Problem details: Write out, as an exact transcription, the line that has "project info myproject" and each line after it through the end of the data below.

Provided entries:
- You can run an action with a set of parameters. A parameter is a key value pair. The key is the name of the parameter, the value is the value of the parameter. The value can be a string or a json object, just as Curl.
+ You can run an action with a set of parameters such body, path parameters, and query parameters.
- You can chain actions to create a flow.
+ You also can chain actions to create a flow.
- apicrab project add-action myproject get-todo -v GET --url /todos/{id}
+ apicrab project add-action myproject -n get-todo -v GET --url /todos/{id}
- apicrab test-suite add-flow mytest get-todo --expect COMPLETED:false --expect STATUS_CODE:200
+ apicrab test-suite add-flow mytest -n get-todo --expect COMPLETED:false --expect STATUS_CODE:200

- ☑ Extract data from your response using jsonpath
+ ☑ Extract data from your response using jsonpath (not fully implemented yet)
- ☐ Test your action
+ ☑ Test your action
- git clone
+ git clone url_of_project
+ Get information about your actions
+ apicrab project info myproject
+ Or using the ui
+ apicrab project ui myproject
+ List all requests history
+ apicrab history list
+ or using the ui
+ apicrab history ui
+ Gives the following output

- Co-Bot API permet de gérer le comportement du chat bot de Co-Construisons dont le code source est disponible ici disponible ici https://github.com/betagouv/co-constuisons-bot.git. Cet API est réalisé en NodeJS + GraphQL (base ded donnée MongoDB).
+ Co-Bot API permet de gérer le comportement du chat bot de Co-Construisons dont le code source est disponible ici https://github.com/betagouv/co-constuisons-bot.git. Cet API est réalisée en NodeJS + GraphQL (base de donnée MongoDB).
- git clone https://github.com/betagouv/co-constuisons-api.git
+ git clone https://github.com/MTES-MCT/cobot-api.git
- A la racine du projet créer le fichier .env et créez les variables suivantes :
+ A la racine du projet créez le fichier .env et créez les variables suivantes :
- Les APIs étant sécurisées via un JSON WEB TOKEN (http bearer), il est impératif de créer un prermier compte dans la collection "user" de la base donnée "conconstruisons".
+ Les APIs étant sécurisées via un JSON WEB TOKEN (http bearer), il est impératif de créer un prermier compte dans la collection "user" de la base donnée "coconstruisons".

Finished exercise:
+ apicrab project info myproject
+ Or using the ui
+ apicrab project ui myproject
+ List all requests history
+ apicrab history list
+ or using the ui
+ apicrab history ui
+ Gives the following output

- Co-Bot API permet de gérer le comportement du chat bot de Co-Construisons dont le code source est disponible ici disponible ici https://github.com/betagouv/co-constuisons-bot.git. Cet API est réalisé en NodeJS + GraphQL (base ded donnée MongoDB).
+ Co-Bot API permet de gérer le comportement du chat bot de Co-Construisons dont le code source est disponible ici https://github.com/betagouv/co-constuisons-bot.git. Cet API est réalisée en NodeJS + GraphQL (base de donnée MongoDB).
- git clone https://github.com/betagouv/co-constuisons-api.git
+ git clone https://github.com/MTES-MCT/cobot-api.git
- A la racine du projet créer le fichier .env et créez les variables suivantes :
+ A la racine du projet créez le fichier .env et créez les variables suivantes :
- Les APIs étant sécurisées via un JSON WEB TOKEN (http bearer), il est impératif de créer un prermier compte dans la collection "user" de la base donnée "conconstruisons".
+ Les APIs étant sécurisées via un JSON WEB TOKEN (http bearer), il est impératif de créer un prermier compte dans la collection "user" de la base donnée "coconstruisons".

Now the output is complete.